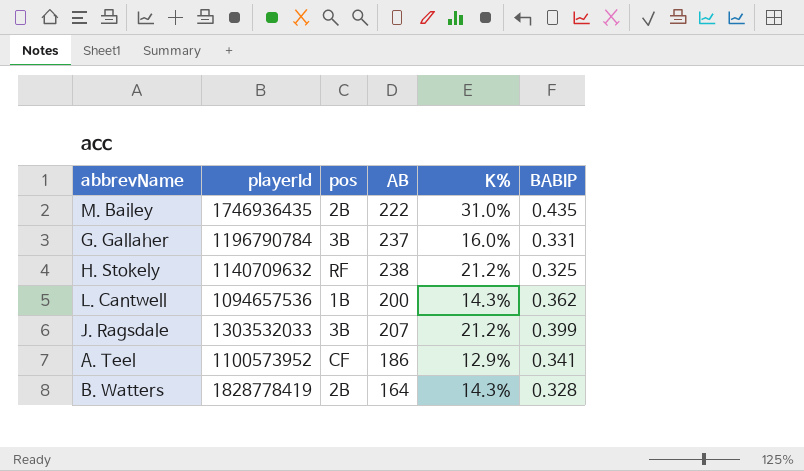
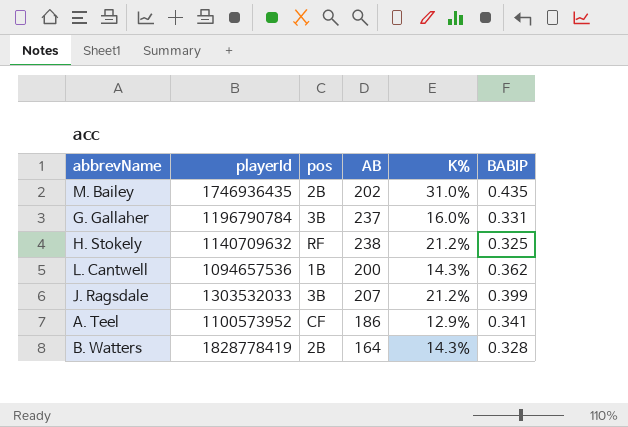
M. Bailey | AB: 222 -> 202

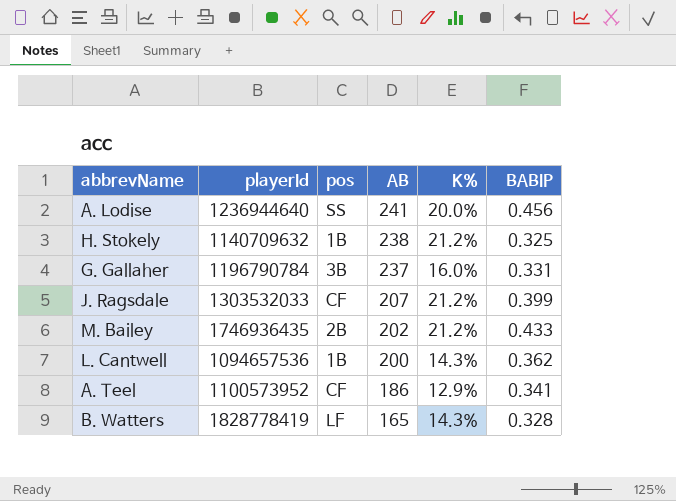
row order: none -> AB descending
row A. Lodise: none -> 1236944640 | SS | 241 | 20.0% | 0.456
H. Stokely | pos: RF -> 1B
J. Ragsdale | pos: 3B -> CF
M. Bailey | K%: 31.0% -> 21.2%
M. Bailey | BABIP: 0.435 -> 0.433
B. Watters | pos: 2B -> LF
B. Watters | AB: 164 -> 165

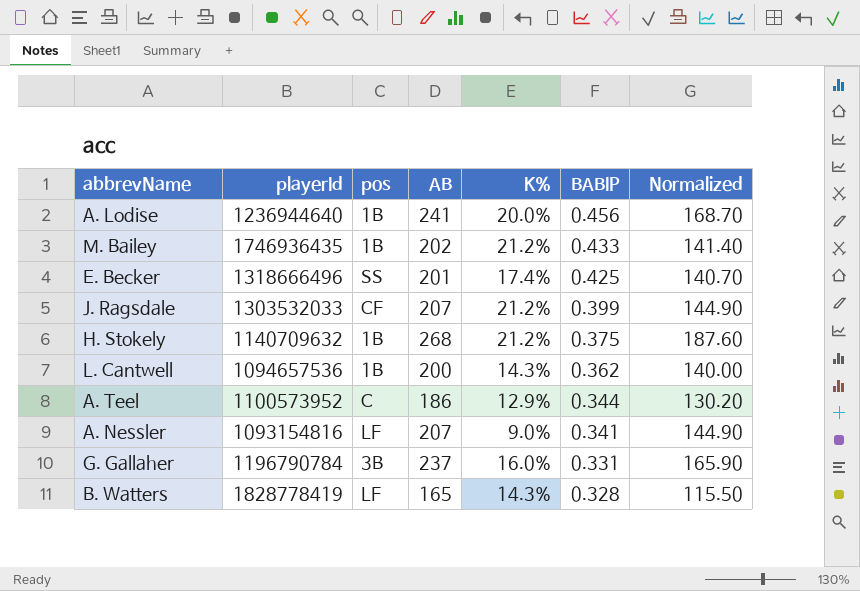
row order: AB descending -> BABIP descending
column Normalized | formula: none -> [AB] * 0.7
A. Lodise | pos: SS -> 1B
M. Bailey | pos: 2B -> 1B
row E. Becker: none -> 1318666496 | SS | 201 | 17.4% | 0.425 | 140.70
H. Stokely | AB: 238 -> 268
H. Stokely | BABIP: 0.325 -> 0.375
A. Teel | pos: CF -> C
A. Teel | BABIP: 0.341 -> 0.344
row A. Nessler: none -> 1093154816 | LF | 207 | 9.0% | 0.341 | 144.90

#####

● **EXERCISE BRIEF**
Return each line above word for word. Skip the pictures.

● **ANSWER TO THIS PROBLEM**
M. Bailey | AB: 222 -> 202

row order: none -> AB descending
row A. Lodise: none -> 1236944640 | SS | 241 | 20.0% | 0.456
H. Stokely | pos: RF -> 1B
J. Ragsdale | pos: 3B -> CF
M. Bailey | K%: 31.0% -> 21.2%
M. Bailey | BABIP: 0.435 -> 0.433
B. Watters | pos: 2B -> LF
B. Watters | AB: 164 -> 165

row order: AB descending -> BABIP descending
column Normalized | formula: none -> [AB] * 0.7
A. Lodise | pos: SS -> 1B
M. Bailey | pos: 2B -> 1B
row E. Becker: none -> 1318666496 | SS | 201 | 17.4% | 0.425 | 140.70
H. Stokely | AB: 238 -> 268
H. Stokely | BABIP: 0.325 -> 0.375
A. Teel | pos: CF -> C
A. Teel | BABIP: 0.341 -> 0.344
row A. Nessler: none -> 1093154816 | LF | 207 | 9.0% | 0.341 | 144.90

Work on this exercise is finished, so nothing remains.